◆ **PROBLEM DETAILS**
Print every entry below exactly, leaving out the pictures.

****************

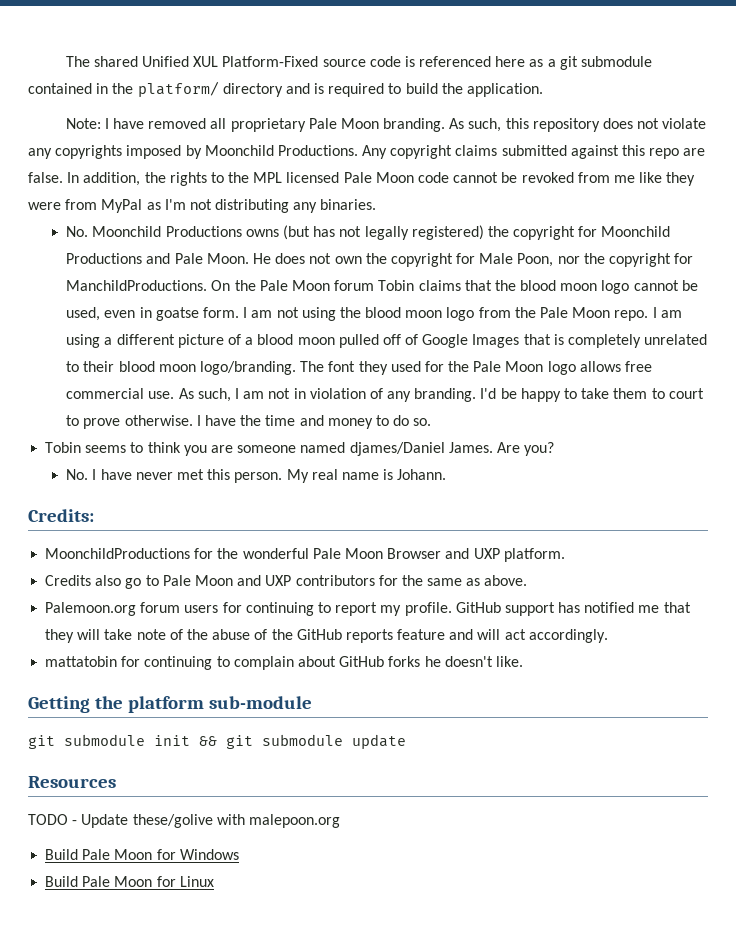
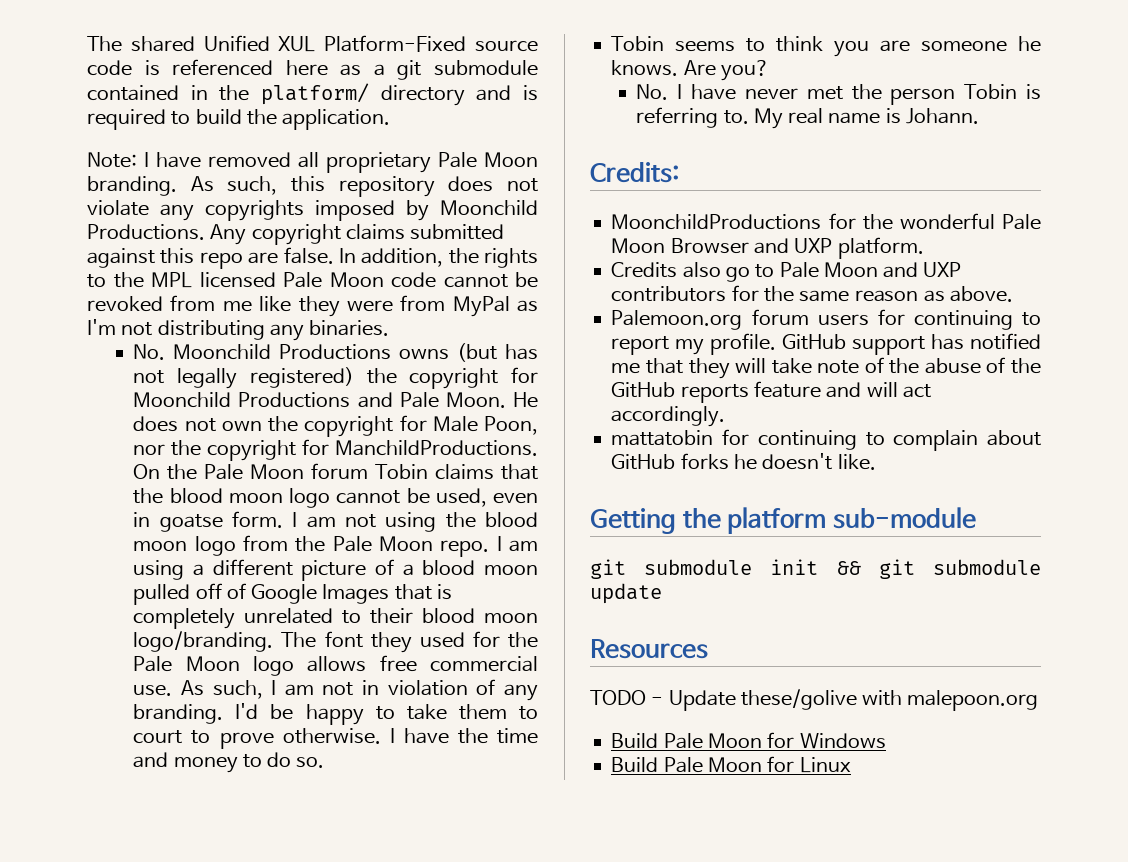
[300,442,493,456] named djames/Daniel James. -> [1018,36,1041,52] [611,60,679,76] he knows.
[207,469,283,483] this person. -> [851,84,1041,105] [636,107,749,128] the person Tobin is referring to.
(463, 582) none -> [854,290,919,302] reason

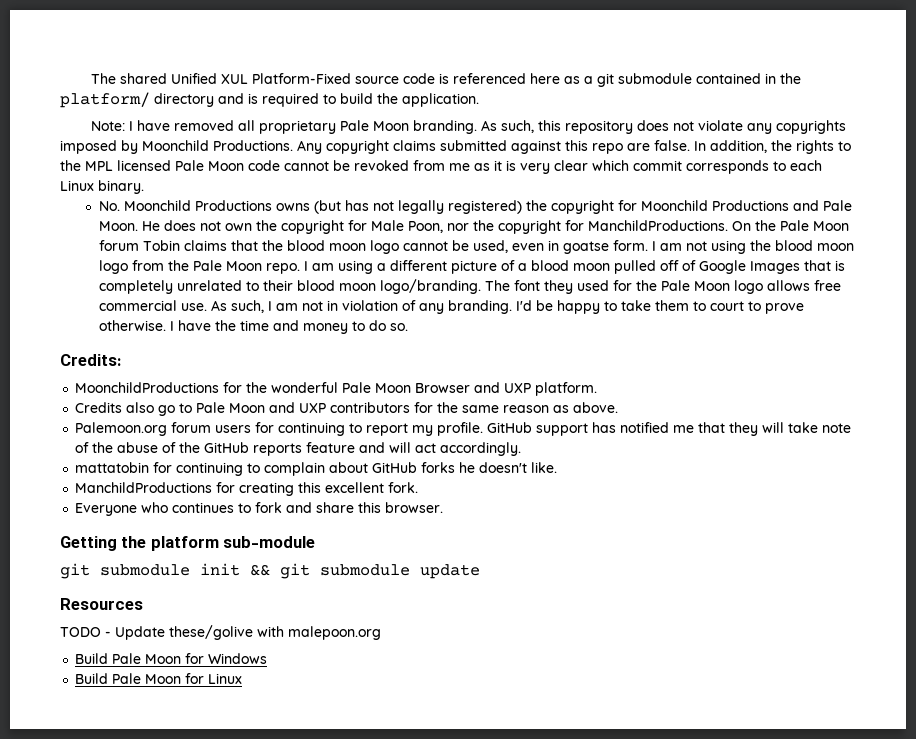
[259,295,539,317] [87,319,390,341] like they were from MyPal as I'm not distributing any binaries. -> [474,160,822,174] [60,180,144,194] as it is very clear which commit corresponds to each Linux binary.
[611,36,1041,57] [611,60,769,81] [636,84,1041,105] [636,107,979,129] // Tobin seems to think you are someone he knows. Are you? // No. I have never met the person Tobin is referring to. My real name is Johann. -> (408, 327) none
(876, 462) none -> [75,482,419,496] [75,502,444,516] // ManchildProductions for creating this excellent fork. // Everyone who continues to fork and share this browser.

****************

◆ **EXERCISE ANSWER**
[300,442,493,456] named djames/Daniel James. -> [1018,36,1041,52] [611,60,679,76] he knows.
[207,469,283,483] this person. -> [851,84,1041,105] [636,107,749,128] the person Tobin is referring to.
(463, 582) none -> [854,290,919,302] reason

[259,295,539,317] [87,319,390,341] like they were from MyPal as I'm not distributing any binaries. -> [474,160,822,174] [60,180,144,194] as it is very clear which commit corresponds to each Linux binary.
[611,36,1041,57] [611,60,769,81] [636,84,1041,105] [636,107,979,129] // Tobin seems to think you are someone he knows. Are you? // No. I have never met the person Tobin is referring to. My real name is Johann. -> (408, 327) none
(876, 462) none -> [75,482,419,496] [75,502,444,516] // ManchildProductions for creating this excellent fork. // Everyone who continues to fork and share this browser.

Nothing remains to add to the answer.